**How to complete this task**
As the answer, give every line of the records that includes the word "topic".

[Front-end code change data]
——————————
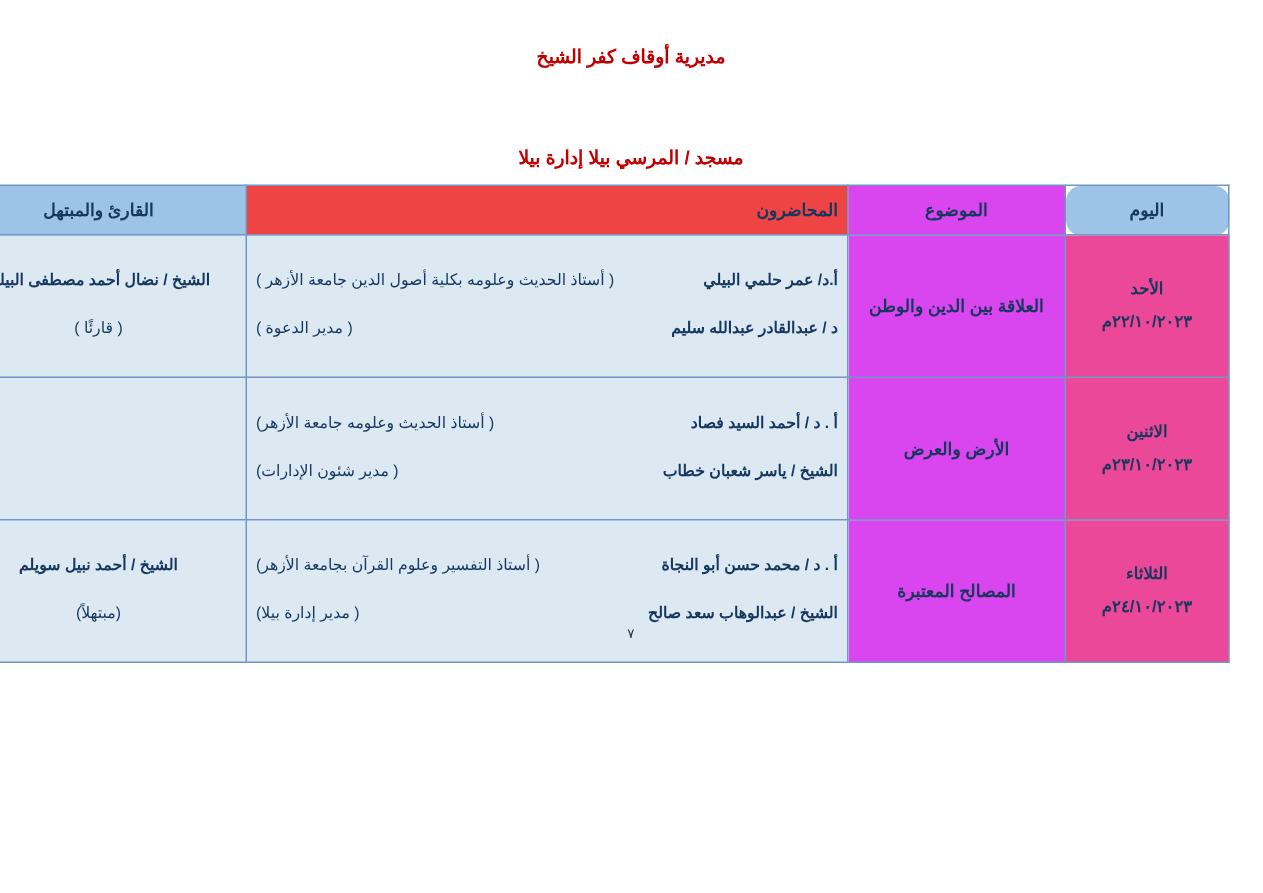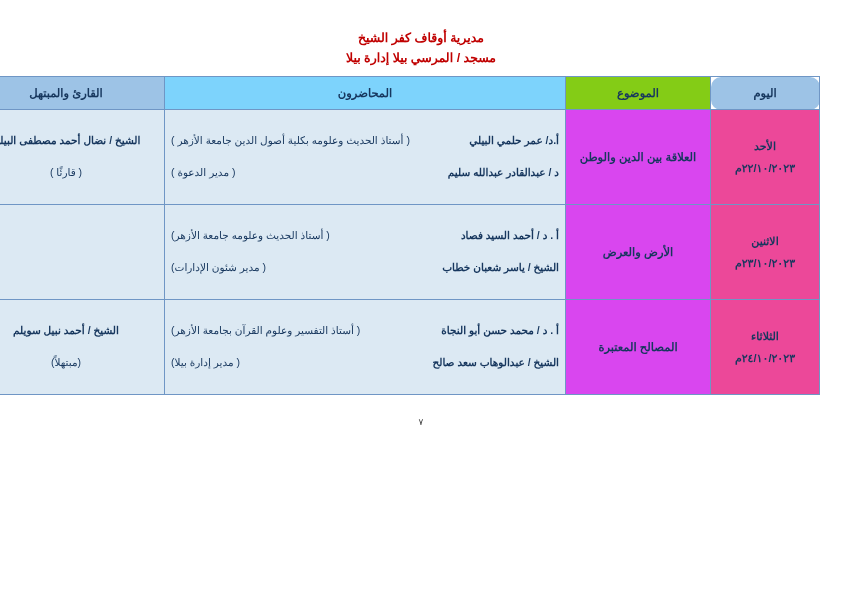--- a/index.html
+++ b/index.html
@@ -40,6 +40,7 @@
     line-height: 1.6;
     direction: rtl;
     letter-spacing: 0.3px;
+    margin-top: 47px;
   }
   table.schedule {
     border-collapse: collapse;

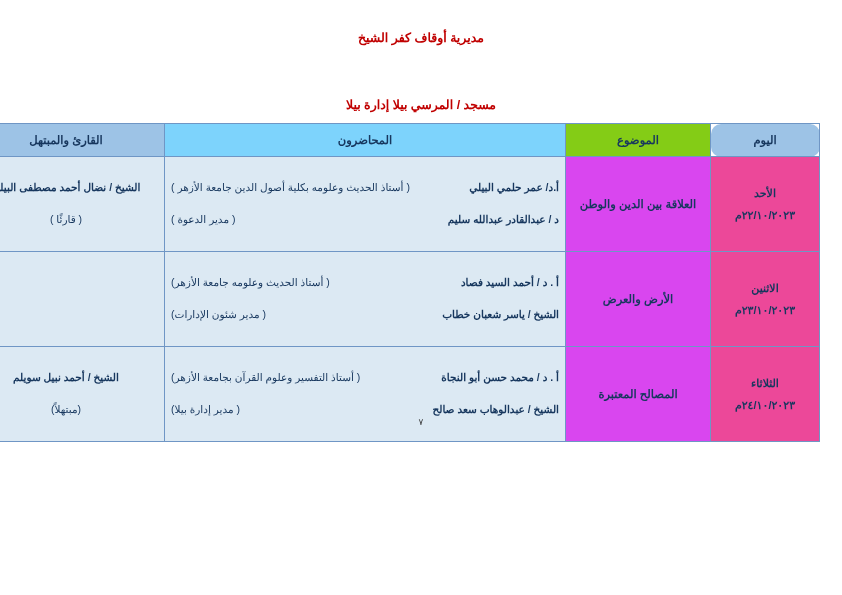--- a/index.html
+++ b/index.html
@@ -63,7 +63,7 @@
   }
   th.h-day      { background: #9dc3e6; width: 96px; border-radius: 10px; }
   th.h-topic    { background: #84cc16; width: 132px; }
-  th.h-lect     { background: #7dd3fc; width: 388px; }
+  th.h-lect     { background: #ef4444; width: 388px; text-align: right; }
   th.h-reader   { background: #9dc3e6; width: 184px; }
 
   td.c-day {

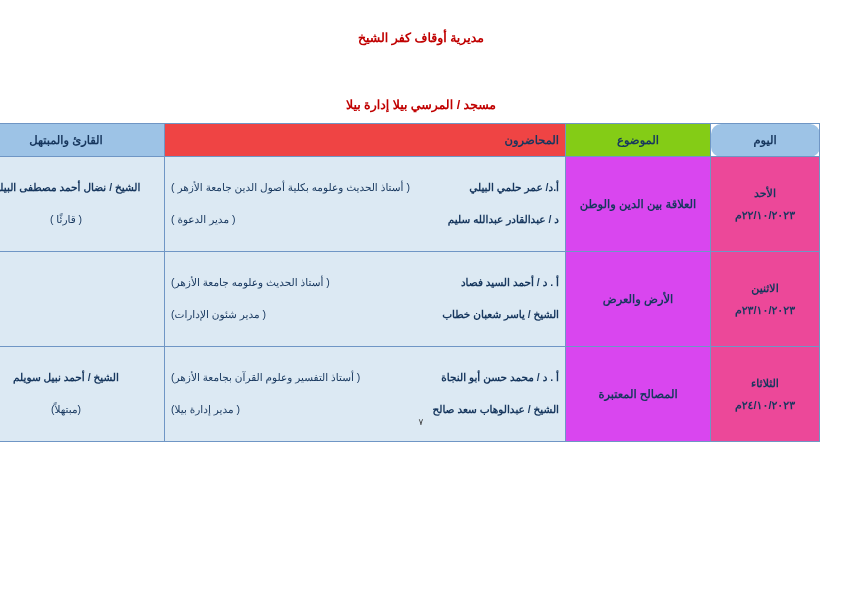--- a/index.html
+++ b/index.html
@@ -62,7 +62,7 @@
     color: #17375e;
   }
   th.h-day      { background: #9dc3e6; width: 96px; border-radius: 10px; }
-  th.h-topic    { background: #84cc16; width: 132px; }
+  th.h-topic    { background: #d946ef; width: 132px; }
   th.h-lect     { background: #ef4444; width: 388px; text-align: right; }
   th.h-reader   { background: #9dc3e6; width: 184px; }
——————————
**Response area**
   th.h-topic    { background: #84cc16; width: 132px; }
-  th.h-topic    { background: #84cc16; width: 132px; }
+  th.h-topic    { background: #d946ef; width: 132px; }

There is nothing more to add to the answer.